Gender identity is explored by reading about a group of children who gather to build a house together. Despite their differences they use their own skills to help complete the task.
Title: A House for Everyone
Author: Jo Hirst
Illustrator: Naomi Bardoff
ISBN: 9781785924484 Language: English
Themes: gender identity, acceptance
What’s it about?
This is the story about a group of children who come together to build a house for them all to share. Along the way the reader gets to know about each child and what gender they identify and what the like/dislike doing in everyday life.
There isn’t an overwhelming amount of text bit it is descriptive in the way it states how each child identifies with a gender and how this is expressed in their lives. The illustrations contain a diverse set of characters and are beautifully rendered.
The format of…What the child is doing…then the story is interrupted to give background information about their identity…this could be a bit jarring and take away from aspects of the book if being read aloud. It has the potential to exclude as much as include.
This is definitely a hot topic at the moment and this is the first book I have read that attempts to address gender identity with children in a child environment (eg. the playground). On the surface this comes across as a good book to use with children on a 1-on-1 basis but I would be wary using it as a whole class book for a couple of reasons which I’ll discuss as I go.
The use of ‘their’ for the non binary child. This was confusing even for me as an adult. I think I read Alex’s pages about 5 times just to get that it was talking about one child. I get that Alex identifies as non-binary (neither male or female) but the term ‘their’ (while widely accepted for this use) is just confusing. If ‘their’ had been eliminated in favour of just using ‘Alex’ as the preferred way to be addressed I feel it would be much easier for children to understand.
“Where is the girl who loves horses and does have long hair? Where is the boy with short hair who likes trucks?”
I also mentioned above that this book has the potential to exclude as much as include. Why? And this is where, if you think too much, the book can get complicated…Where is the girl who loves horses and does have long hair? Where is the boy with short hair who likes trucks? – Yes, these are often deemed “stereotypical portrayals” of children – but what I’ve just described is each of my own children – children who have been free to pick and choose what to play with etc. So how do these children relate to the book? The book does mention “other friends come and join us” but there is no context there for connections to be made.

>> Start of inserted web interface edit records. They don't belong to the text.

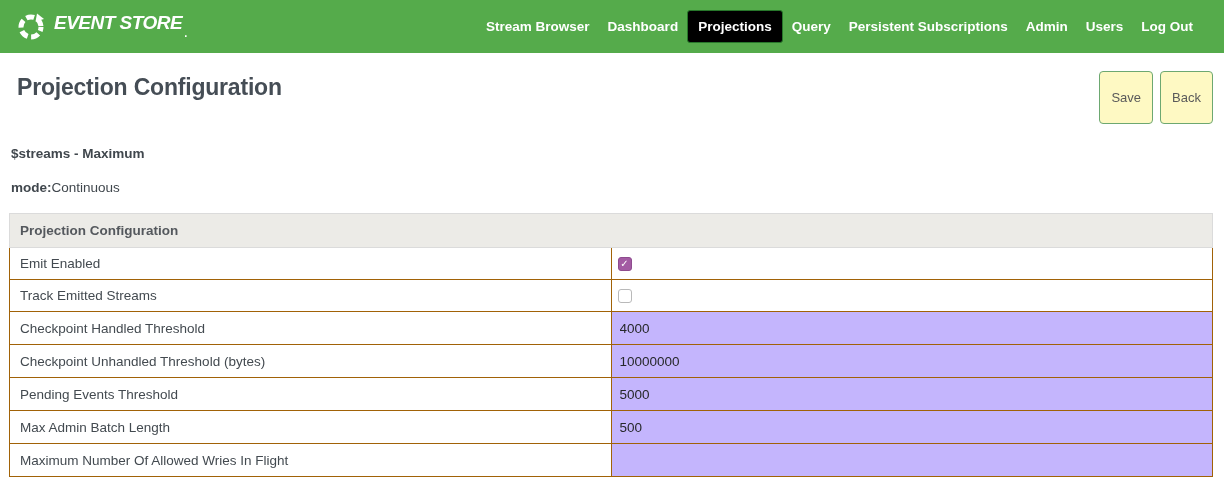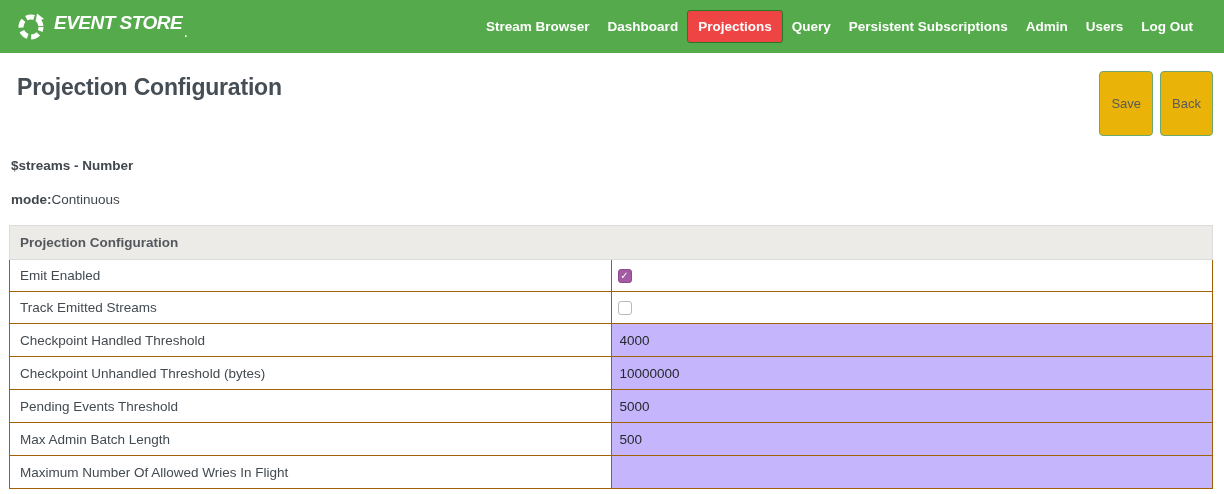"Projections" .nav-item.active { background: #ef4444 -> #000000 }
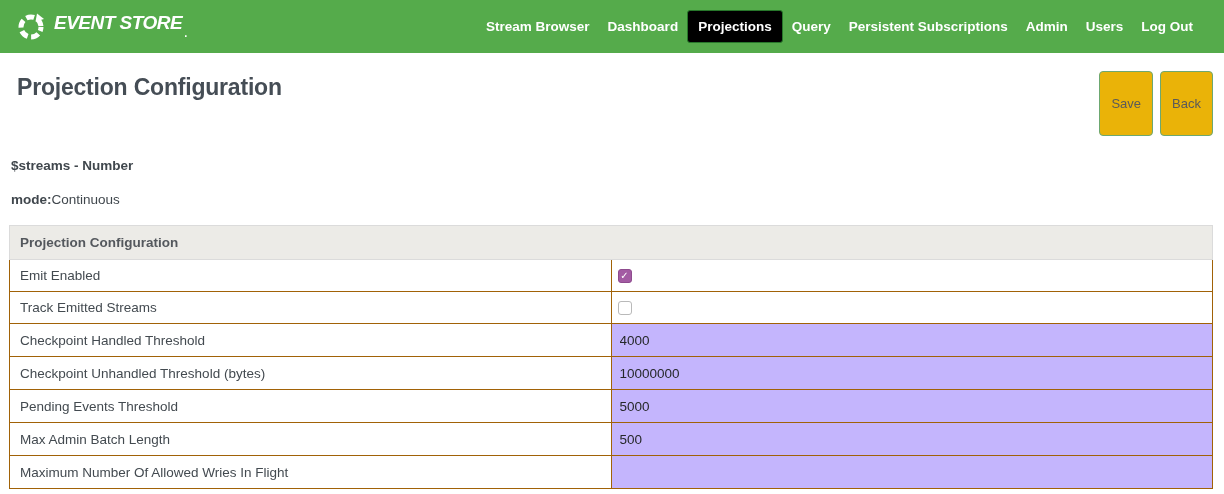"Save" .btn { background: #eab308 -> #fef9c3; padding: 24px 11px -> 18px 11px }
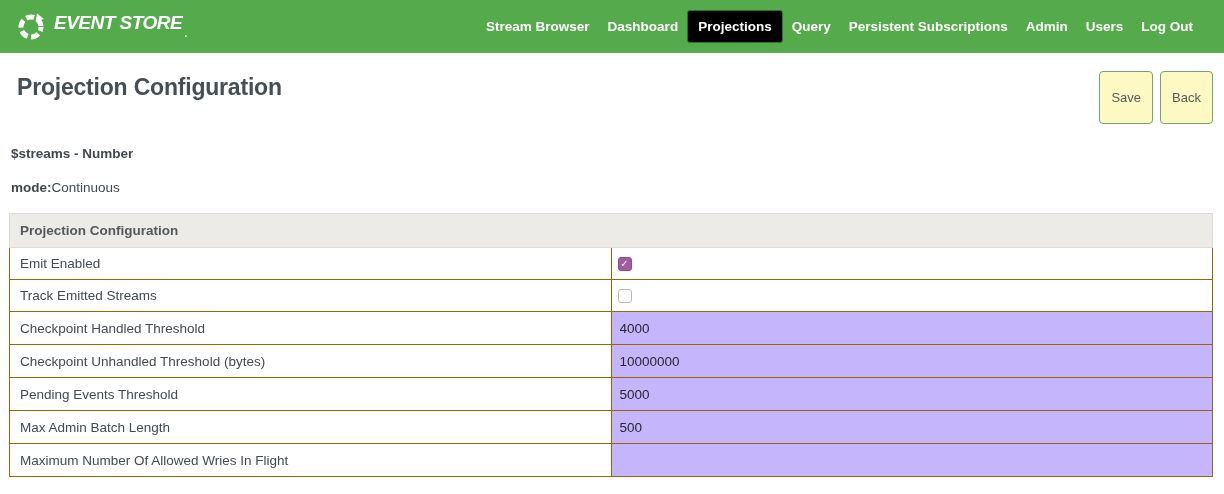"$streams - Number" div.status-line { text: Number -> Maximum }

On some level I feel this book is trying too hard to make the point. It’s trying to cover everything in a handful of pages and for me it doesn’t quite work. An individual book about each child might have worked better – although I acknowledge then it would have been difficult for the overarching theme of working together couldn’t be made.
“The author and illustrator are definitely attempting to bring understanding and acceptance for children who identify in different ways with their gender.”
Overall, this is a topic that people have strong feelings about (for and against). The author and illustrator are definitely attempting to bring understanding and acceptance for children who identify in different ways with their gender. I do however feel that because of the subject, and the potential for strong views affected by culture, religion, and family values, that care and consideration should be made prior to using as a class a whole. For 1-on-1 settings and for parents with their child – I think that the message could be much better conveyed with the book in conversation.